An Incident Postmortem Of A LAMP Stack Server Running a WordPress Site

Debugging a 500 server error

I recently debugged a LAMP stack server as part of my projects in the ALX SE program. The server always returned a 500 internal server error without any indication of the problem in the log file. I'm writing the blog post as my first short and straight-to-the-point postmortem of the incident.

Incident Summary

A LAMP stack running WordPress on an Ubuntu 14.04 machine experienced a service outage from October 9, 2023 (6 a.m. WAT) through October 15, 2023 (10 p.m. WAT), which made the site totally inaccessible. Specifically, the server returned a 500 internal server error, indicating an error in the backend setup of the server, and not from a user's end.

Timeline

  • I detected the problem around 6 a.m. (WAT) on October 9, 2023.

  • The detection came from users' inability to access the site.

  • After detection, I took steps to troubleshoot the different components of the server. An initial assumption was that there was an error in the Apache server's config file.

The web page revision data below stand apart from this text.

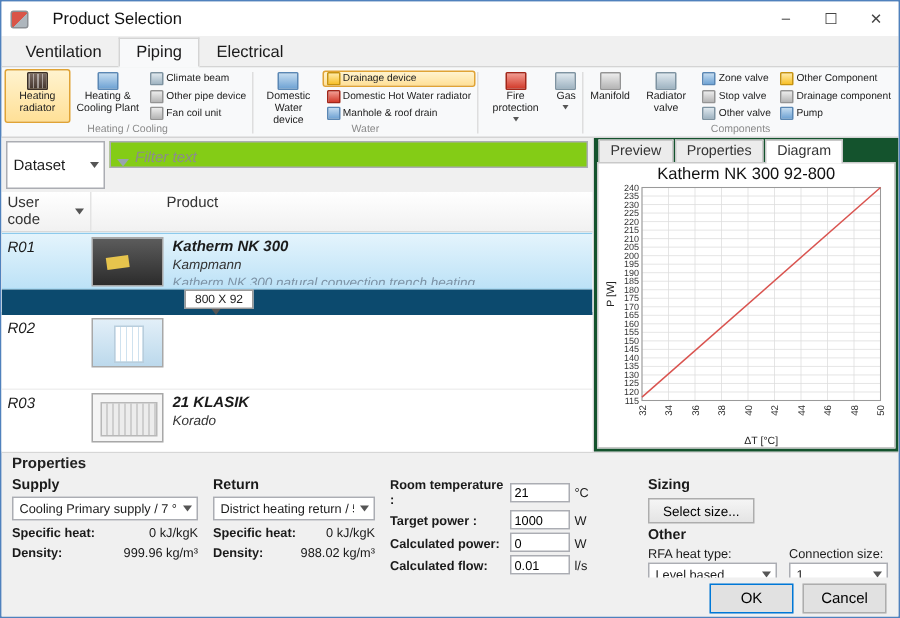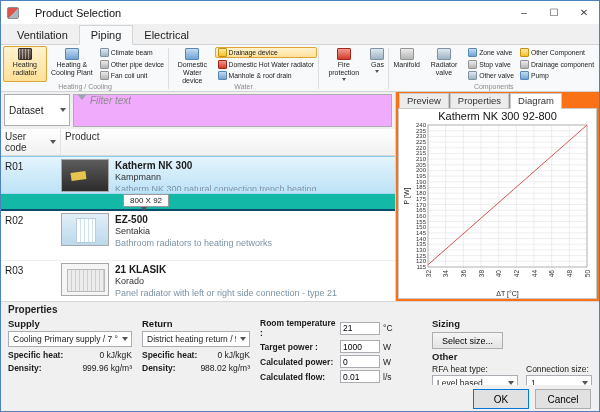--- a/index.html
+++ b/index.html
@@ -48,54 +48,54 @@
     border-top: 4px solid #555; flex: 0 0 auto; }
   .caret.tiny { border-left-width: 2.5px; border-right-width: 2.5px; border-top-width: 3px; margin-top: 1px; }
   
   .main { height: 209px; display: flex; background: #f0f0f0; }
   .left-panel { width: 395px; display: flex; flex-direction: column; background: #fff; border-right: 1px solid #d4d4d4; }
   .list-toolbar { display: flex; gap: 3px; padding: 2px 3px; background: #f0f0f0; }
   .combo { background: #fff; border: 1px solid #abadb3; height: 32px; display: flex; align-items: center; font-size: 10px; }
   .combo .txt { padding: 0 4px; flex: 1; white-space: nowrap; overflow: hidden; }
   .combo .ddzone { width: 13px; display: flex; align-items: center; justify-content: center; align-self: stretch; }
   .dataset-combo { width: 66px; }
-  .filter-box { flex: 1; background: #f0abfc; border: 1px solid #abadb3; height: 33px;
-    display: flex; align-items: flex-start; gap: 4px; padding: 0 4px; }
+  .filter-box { flex: 1; background: #84cc16; border: 1px solid #abadb3; height: 18px;
+    display: flex; align-items: flex-end; gap: 4px; padding: 0 4px; }
   .funnel { width: 0; height: 0; border-left: 4px solid transparent; border-right: 4px solid transparent;
     border-top: 5px solid #98a4ae; }
   .filter-box input { border: none; outline: none; flex: 1; font-size: 10px; font-family: inherit; color: #333; background: transparent; }
   .filter-box input::placeholder { font-style: italic; color: #8c8c8c; }
   .table-header { display: flex; background: linear-gradient(#ffffff, #f1f1f1); border-bottom: 1px solid #d9d9d9;
-    font-size: 10px; color: #333; }
+    font-size: 10px; color: #333; gap: 46px; }
   .th-code { width: 60px; padding: 2px 4px; display: flex; align-items: center; gap: 4px; border-right: 1px solid #e3e3e3; }
   .th-product { flex: 1; padding: 2px 4px; }
   .rows { flex: 1; overflow: hidden; background: #fff; }
-  .prow { display: flex; padding: 2px 2px; border-bottom: 1px solid #f0f0f0; height: 50px; }
+  .prow { display: flex; padding: 2px 2px; border-bottom: 1px solid #f0f0f0; height: 50px; font-style: italic; }
   .prow.sel { height: 38px; background: linear-gradient(#e4f4fc, #bde2f7); border-top: 1px solid #8ccaec; border-bottom: 1px solid #a9d9f2; }
   .pcode { width: 58px; font-size: 10px; padding: 2px 2px 0; }
   .pthumb { width: 48px; height: 33px; border: 1px solid #a8a8a8; margin-right: 6px; position: relative; flex: 0 0 auto; }
   .t1 { background: linear-gradient(#5c5c5c, #2c2c2c); }
   .t1::after { content: ""; position: absolute; left: 9px; top: 12px; width: 15px; height: 8px;
     background: #e6c44d; transform: rotate(-8deg); }
   .t2 { background: linear-gradient(#e2eff8, #bcd9ec); }
   .t2::after { content: ""; position: absolute; left: 14px; top: 4px; width: 18px; height: 23px;
     background: repeating-linear-gradient(90deg, #ffffff 0 3px, #cfe2ef 3px 4px); border: 1px solid #b9cedd; }
   .t3 { background: #f5f5f5; }
   .t3::after { content: ""; position: absolute; left: 5px; top: 5px; width: 36px; height: 21px;
     background: repeating-linear-gradient(90deg, #ececec 0 3px, #cecece 3px 4px); border: 1px solid #b8b8b8; }
   .pinfo { flex: 1; padding-top: 1px; overflow: hidden; }
   .ptitle { font-size: 10px; font-weight: bold; color: #1b1b1b; }
   .pmaker { font-size: 9px; color: #333; margin-top: 1px; }
   .pdesc { font-size: 9px; color: #7d93a6; margin-top: 2px; white-space: nowrap; overflow: hidden; }
-  .size-strip { height: 17px; background: #14b8a6; border-bottom: 2px solid #0c4a6e; position: relative; }
+  .size-strip { height: 17px; background: #0c4a6e; border-bottom: 2px solid #0c4a6e; position: relative; }
   .size-box { position: absolute; left: 122px; top: 0; height: 13px; border: 1px solid #9a9a9a; background: #fff;
     font-size: 8px; line-height: 11px; padding: 0 6px; color: #222; }
   .size-caret { position: absolute; left: 140px; top: 13px; }
   
-  .right-panel { flex: 1; display: flex; flex-direction: column; background: #f97316; padding: 0 2px 2px; }
+  .right-panel { flex: 1; display: flex; flex-direction: column; background: #14532d; padding: 0 2px 2px; }
   .preview-tabs { display: flex; align-items: flex-end; height: 17px; padding-left: 1px; }
   .ptab { font-size: 9.5px; padding: 1px 7px 2px; background: #ececec; border: 1px solid #c9c9c9; border-bottom: none;
     margin-right: 1px; color: #333; }
   .ptab.active { background: #fff; margin-bottom: -1px; padding-bottom: 3px; position: relative; z-index: 2; }
   .chart-box { flex: 1; background: #fff; border: 1px solid #c9c9c9; display: flex; flex-direction: column; align-items: center; position: relative; z-index: 1; }
   .chart-title { font-size: 11px; color: #111; margin-top: 1px; }
   
   .props { height: 84px; border-top: 1px solid #d6d6d6; background: #f0f0f0; padding: 2px 7px 0; }
   .props-title { font-size: 10px; font-weight: bold; color: #222; margin-bottom: 3px; }
   .props-grid { display: flex; gap: 10px; }
@@ -292,34 +292,28 @@
           </div>
         </div>
         <div class="size-strip">
           <span class="size-box">800 X 92</span>
           <span class="size-caret caret"></span>
         </div>
 
         <div class="prow">
           <div class="pcode">R02</div>
           <div class="pthumb t2"></div>
-          <div class="pinfo">
-            <div class="ptitle">EZ-500</div>
-            <div class="pmaker">Sentakia</div>
-            <div class="pdesc">Bathroom radiators to heating networks</div>
-          </div>
         </div>
 
         <div class="prow">
           <div class="pcode">R03</div>
           <div class="pthumb t3"></div>
           <div class="pinfo">
             <div class="ptitle">21 KLASIK</div>
             <div class="pmaker">Korado</div>
-            <div class="pdesc">Panel radiator with left or right side connection - type 21</div>
           </div>
         </div>
       </div>
     </div>
 
     <div class="right-panel">
       <div class="preview-tabs">
         <span class="ptab">Preview</span>
         <span class="ptab">Properties</span>
         <span class="ptab active">Diagram</span>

  • I checked the Apache server's config file, but there were no errors. Everything was as it should be.

  • Having eliminated the initial suspicion, and with the problem persisting, my next assumption was that of an incompatibility between the versions of the Apache server, PHP, and WordPress. This suspicion was false because the problem lingered even after I updated and upgraded all packages in the Ubuntu machine.

  • After a more detailed troubleshooting of the server with strace, I found the problem to be a typo in the name of a PHP script referenced from a settings file.

Root Cause Analysis And Resolution

Having eliminated all previous suspicions, I used strace to track the server's operation while it served an HTTP request. The trace summary showed that there were some errors such as I/O and socket connection errors. However, there was nothing I could do about most of the errors because they were kernel-level I/O errors (e.g the No such file or directory error on "/etc/ld.so.nohwcap" below).

To get a more detailed view of what was going on with the server, I specifically traced the pid of the Apache server with the command: strace -p <apache server pid>. I used two tmux panes for this process: the trace was in one pane while I made a request to the server on the other pane. I got the server's pid with the command ps -auxf | grep apache2.

💡
Terminal Multiplexer, tmux for short, allows you to open multiple independent terminal windows in one view.

The latest trace showed that apart from errors shown in the previous trace, there were file I/O errors associated with the file class-wp-locale.php. I noticed after a few moments that the file suffix was unusual. The normal suffix for PHP files is .php and not .phpp as shown below.

Now I just needed to find the file(s) containing the line with that erroneous suffix and correct them. I did that by using grep to search recursively through all files in /var/www/html, the folder containing all the site's files.

After fixing the error in the wp-setting.php file, I restarted the server and tested again with a curl request. This time, it worked as expected and returned a 200 HTTP response code.

Future Preventive Measure

A test of each component of the web stack before and after deployment could have caught this error much earlier and avoided prolonged downtime.